Exercise prompt: In your copy, reproduce the entries exactly as they are, minus the images.

Records for the task:
- - -

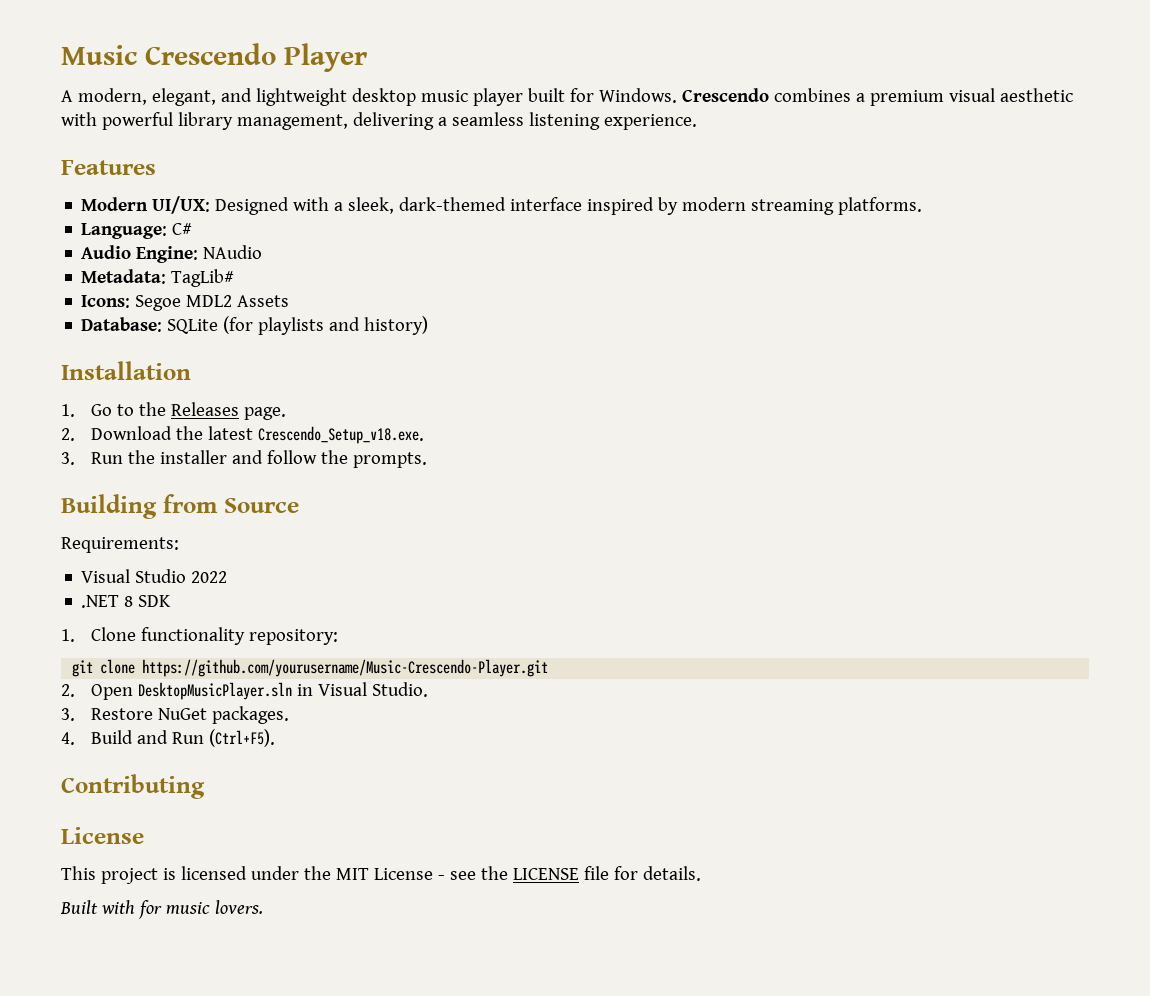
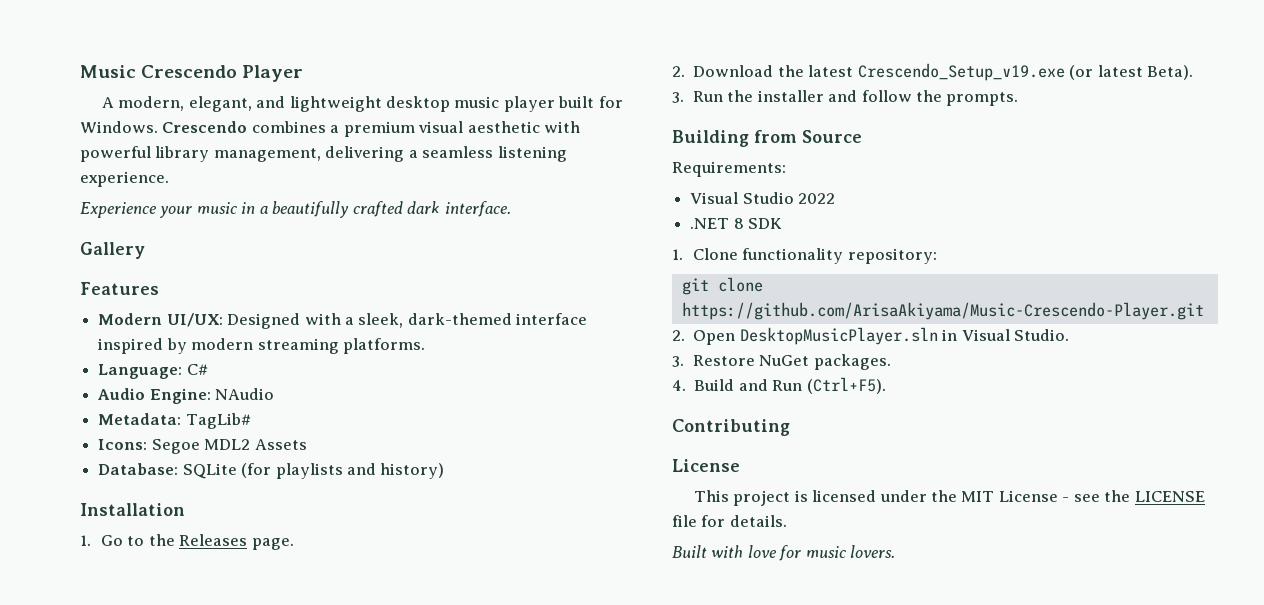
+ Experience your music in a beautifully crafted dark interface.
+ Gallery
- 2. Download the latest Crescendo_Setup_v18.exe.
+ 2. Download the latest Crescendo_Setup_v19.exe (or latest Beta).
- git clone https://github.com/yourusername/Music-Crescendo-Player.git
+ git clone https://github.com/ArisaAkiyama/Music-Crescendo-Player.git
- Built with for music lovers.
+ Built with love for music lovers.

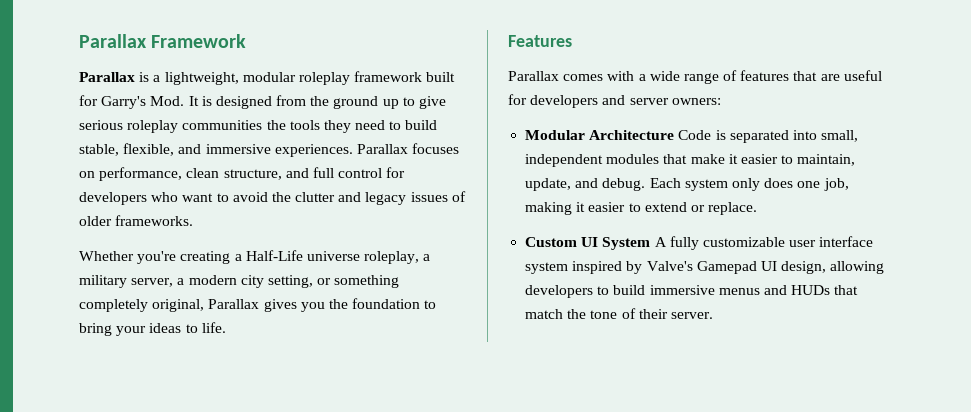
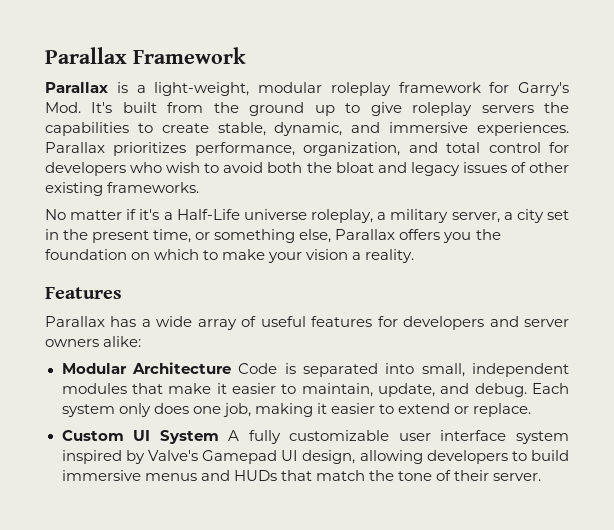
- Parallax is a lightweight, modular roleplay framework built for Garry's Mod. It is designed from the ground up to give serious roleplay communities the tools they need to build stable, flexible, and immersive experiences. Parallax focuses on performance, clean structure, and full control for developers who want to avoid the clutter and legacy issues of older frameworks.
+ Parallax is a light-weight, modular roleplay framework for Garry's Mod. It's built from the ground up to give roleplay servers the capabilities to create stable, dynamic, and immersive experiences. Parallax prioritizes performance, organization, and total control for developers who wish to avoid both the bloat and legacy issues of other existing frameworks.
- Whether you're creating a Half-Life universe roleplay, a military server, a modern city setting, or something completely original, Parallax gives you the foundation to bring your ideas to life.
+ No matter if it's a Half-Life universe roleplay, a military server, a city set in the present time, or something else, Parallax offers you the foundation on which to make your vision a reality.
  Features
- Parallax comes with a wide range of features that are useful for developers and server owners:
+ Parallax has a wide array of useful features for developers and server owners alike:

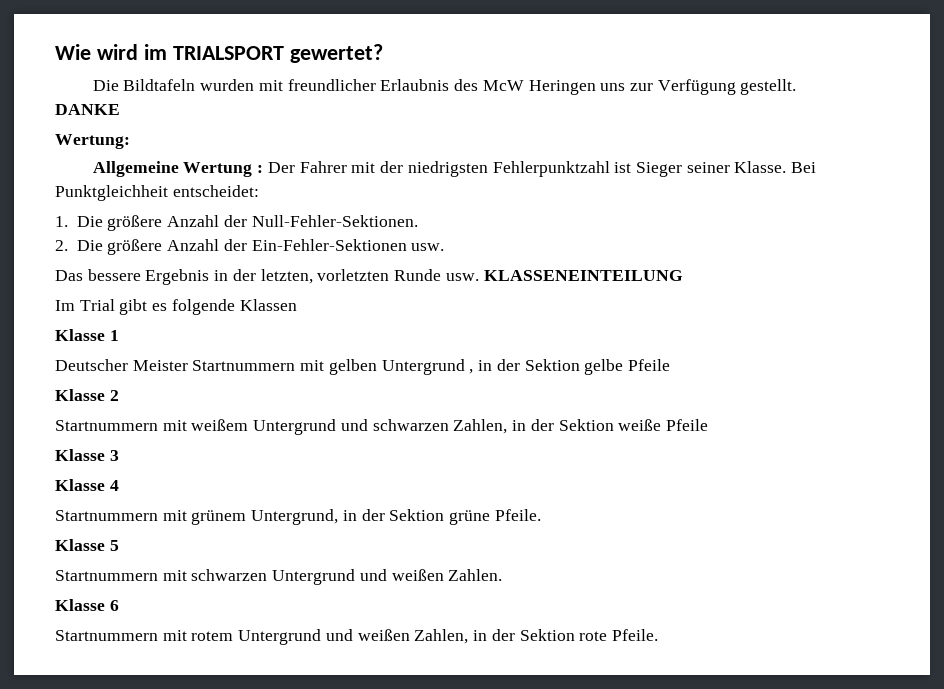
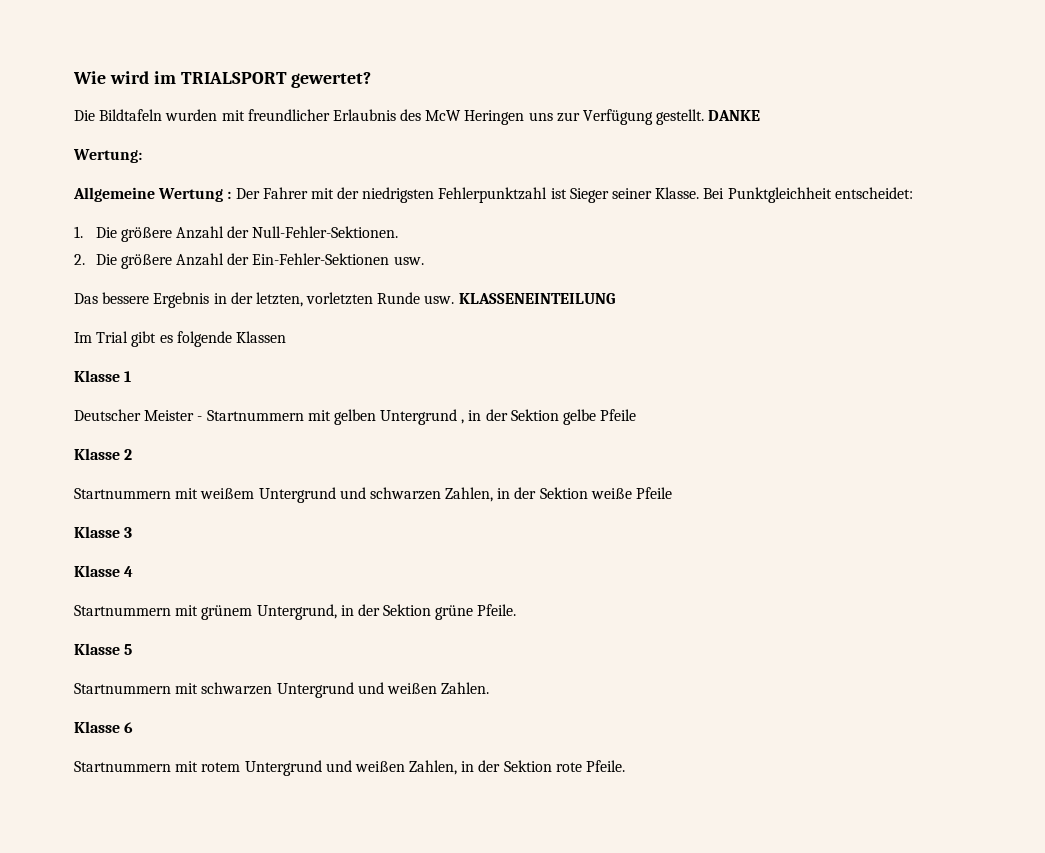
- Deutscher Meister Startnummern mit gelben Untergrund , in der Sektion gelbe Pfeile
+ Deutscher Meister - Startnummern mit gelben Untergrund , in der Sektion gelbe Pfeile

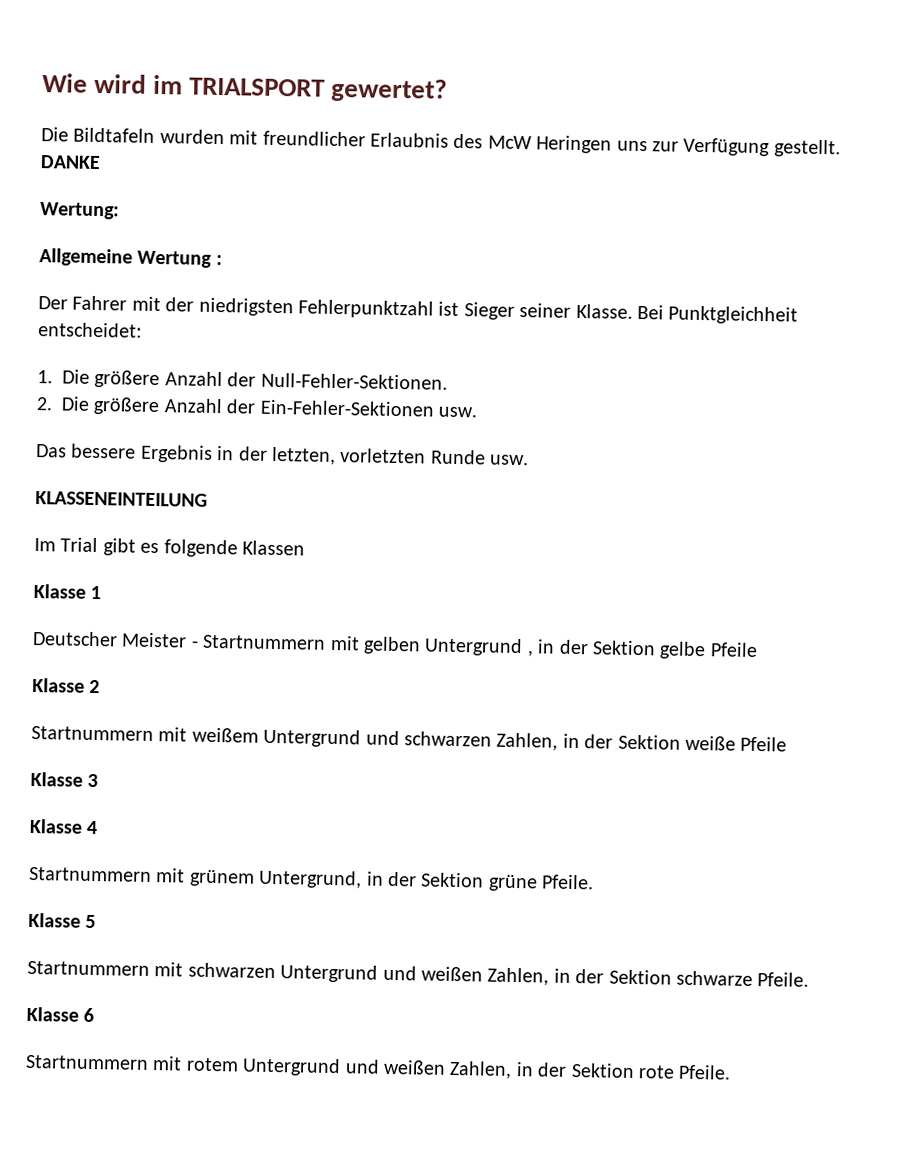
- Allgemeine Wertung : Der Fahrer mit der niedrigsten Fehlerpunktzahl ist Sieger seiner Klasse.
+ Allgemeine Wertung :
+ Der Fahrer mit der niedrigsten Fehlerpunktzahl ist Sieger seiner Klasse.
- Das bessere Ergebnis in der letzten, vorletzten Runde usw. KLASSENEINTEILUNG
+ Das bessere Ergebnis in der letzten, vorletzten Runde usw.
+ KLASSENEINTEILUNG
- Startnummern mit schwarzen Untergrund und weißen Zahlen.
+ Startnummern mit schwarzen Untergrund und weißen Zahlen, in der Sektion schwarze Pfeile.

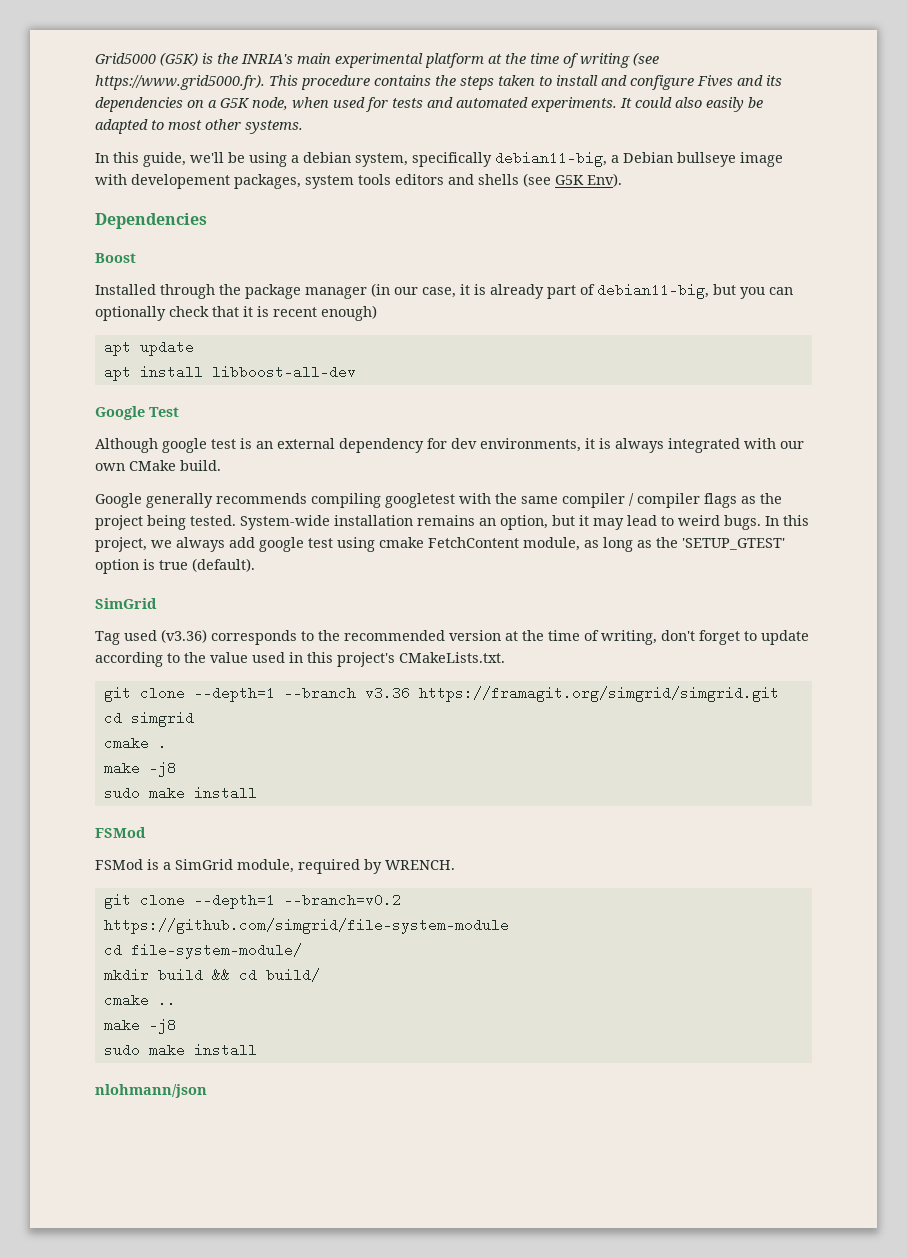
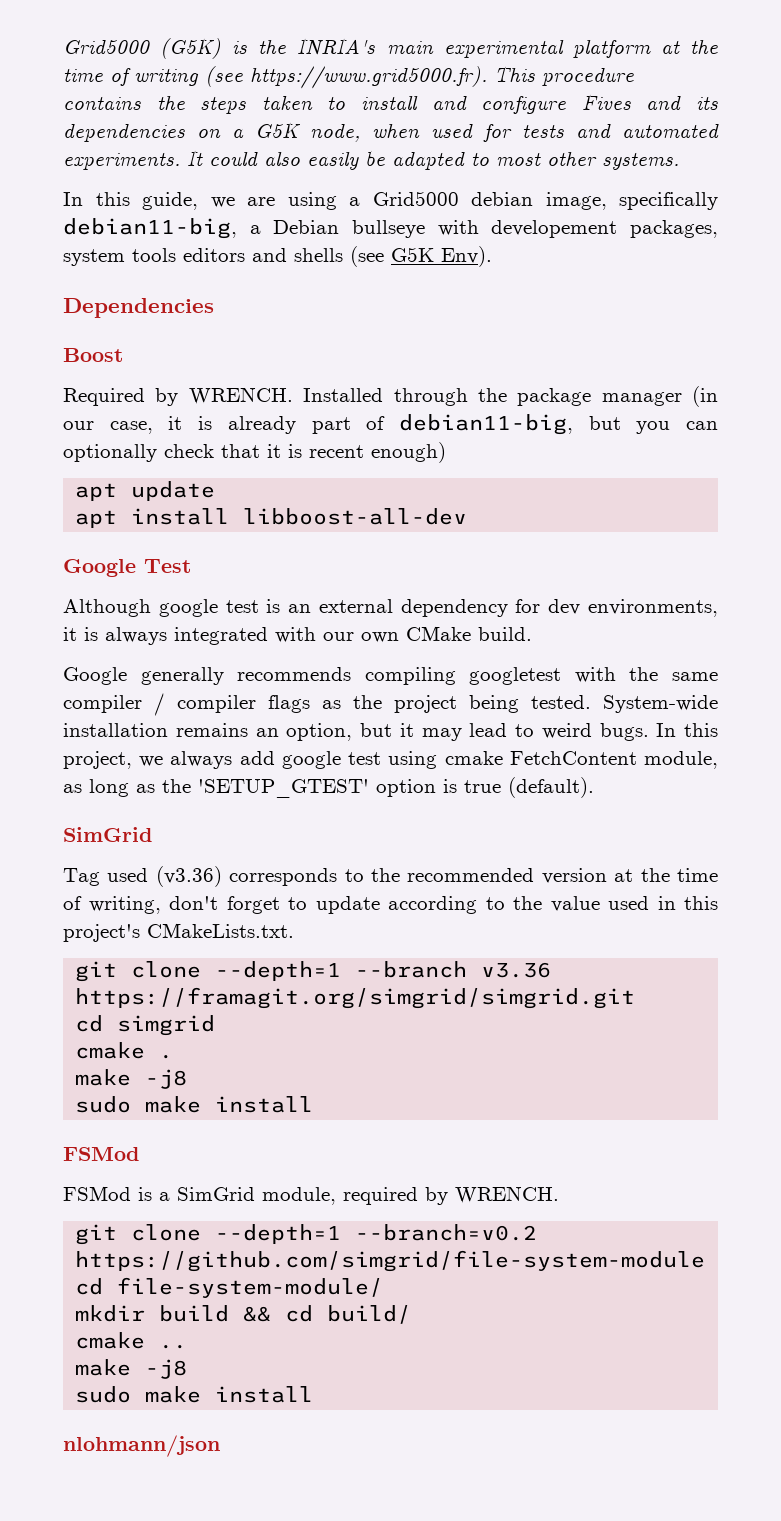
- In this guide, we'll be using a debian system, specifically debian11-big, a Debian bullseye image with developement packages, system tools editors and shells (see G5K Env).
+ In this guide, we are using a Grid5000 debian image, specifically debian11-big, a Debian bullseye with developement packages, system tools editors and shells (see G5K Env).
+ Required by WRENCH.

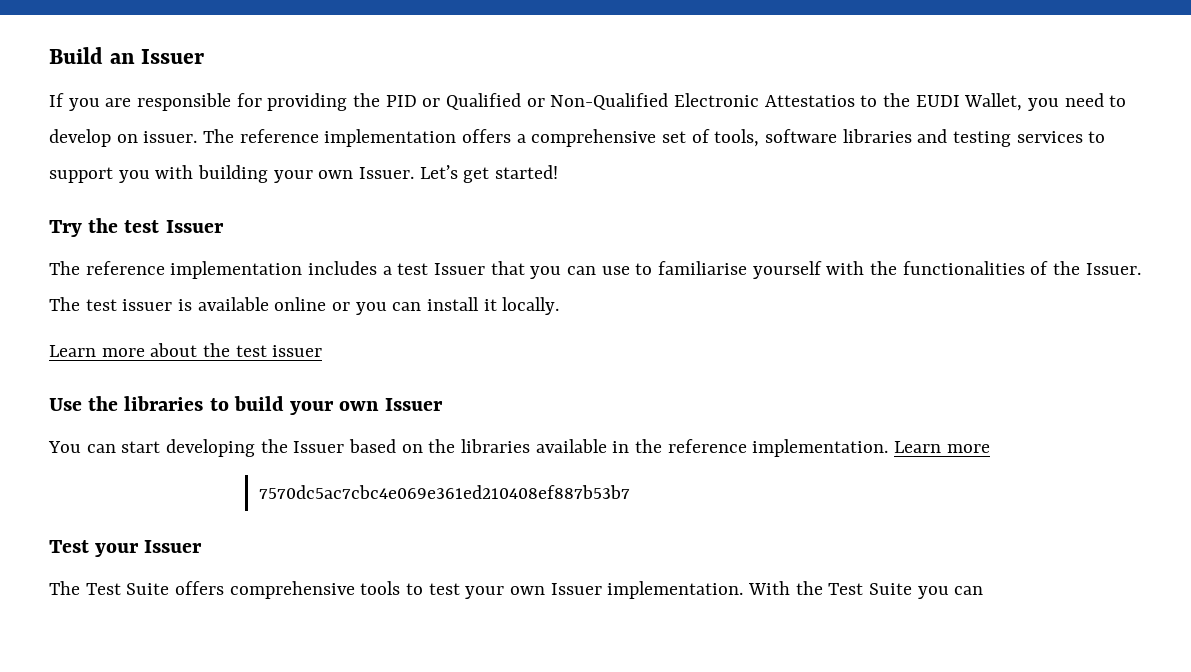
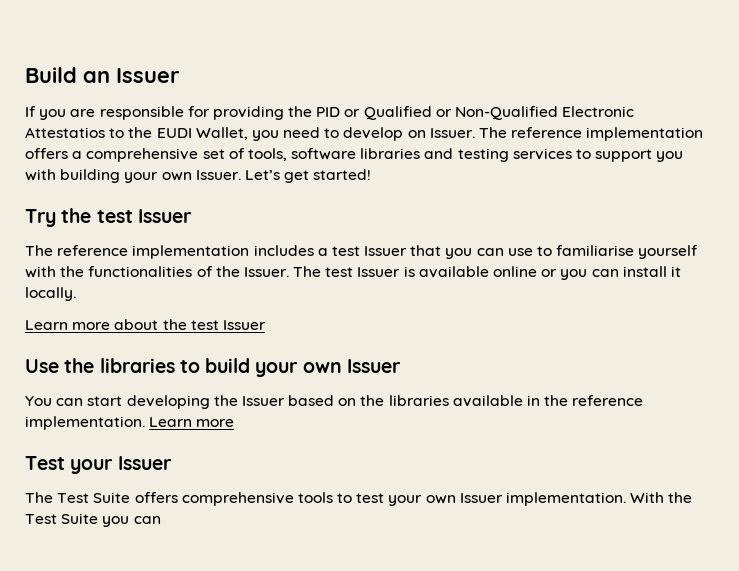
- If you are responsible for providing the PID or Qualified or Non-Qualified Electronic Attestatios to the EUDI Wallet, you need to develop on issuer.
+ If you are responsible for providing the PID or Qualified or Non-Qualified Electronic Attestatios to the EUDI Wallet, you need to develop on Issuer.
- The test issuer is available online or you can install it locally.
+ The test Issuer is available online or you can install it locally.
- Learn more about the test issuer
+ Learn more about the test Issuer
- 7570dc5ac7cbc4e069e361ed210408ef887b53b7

- - -

Response to the exercise:
+ Experience your music in a beautifully crafted dark interface.
+ Gallery
- 2. Download the latest Crescendo_Setup_v18.exe.
+ 2. Download the latest Crescendo_Setup_v19.exe (or latest Beta).
- git clone https://github.com/yourusername/Music-Crescendo-Player.git
+ git clone https://github.com/ArisaAkiyama/Music-Crescendo-Player.git
- Built with for music lovers.
+ Built with love for music lovers.

- Parallax is a lightweight, modular roleplay framework built for Garry's Mod. It is designed from the ground up to give serious roleplay communities the tools they need to build stable, flexible, and immersive experiences. Parallax focuses on performance, clean structure, and full control for developers who want to avoid the clutter and legacy issues of older frameworks.
+ Parallax is a light-weight, modular roleplay framework for Garry's Mod. It's built from the ground up to give roleplay servers the capabilities to create stable, dynamic, and immersive experiences. Parallax prioritizes performance, organization, and total control for developers who wish to avoid both the bloat and legacy issues of other existing frameworks.
- Whether you're creating a Half-Life universe roleplay, a military server, a modern city setting, or something completely original, Parallax gives you the foundation to bring your ideas to life.
+ No matter if it's a Half-Life universe roleplay, a military server, a city set in the present time, or something else, Parallax offers you the foundation on which to make your vision a reality.
  Features
- Parallax comes with a wide range of features that are useful for developers and server owners:
+ Parallax has a wide array of useful features for developers and server owners alike:

- Deutscher Meister Startnummern mit gelben Untergrund , in der Sektion gelbe Pfeile
+ Deutscher Meister - Startnummern mit gelben Untergrund , in der Sektion gelbe Pfeile

- Allgemeine Wertung : Der Fahrer mit der niedrigsten Fehlerpunktzahl ist Sieger seiner Klasse.
+ Allgemeine Wertung :
+ Der Fahrer mit der niedrigsten Fehlerpunktzahl ist Sieger seiner Klasse.
- Das bessere Ergebnis in der letzten, vorletzten Runde usw. KLASSENEINTEILUNG
+ Das bessere Ergebnis in der letzten, vorletzten Runde usw.
+ KLASSENEINTEILUNG
- Startnummern mit schwarzen Untergrund und weißen Zahlen.
+ Startnummern mit schwarzen Untergrund und weißen Zahlen, in der Sektion schwarze Pfeile.

- In this guide, we'll be using a debian system, specifically debian11-big, a Debian bullseye image with developement packages, system tools editors and shells (see G5K Env).
+ In this guide, we are using a Grid5000 debian image, specifically debian11-big, a Debian bullseye with developement packages, system tools editors and shells (see G5K Env).
+ Required by WRENCH.

- If you are responsible for providing the PID or Qualified or Non-Qualified Electronic Attestatios to the EUDI Wallet, you need to develop on issuer.
+ If you are responsible for providing the PID or Qualified or Non-Qualified Electronic Attestatios to the EUDI Wallet, you need to develop on Issuer.
- The test issuer is available online or you can install it locally.
+ The test Issuer is available online or you can install it locally.
- Learn more about the test issuer
+ Learn more about the test Issuer
- 7570dc5ac7cbc4e069e361ed210408ef887b53b7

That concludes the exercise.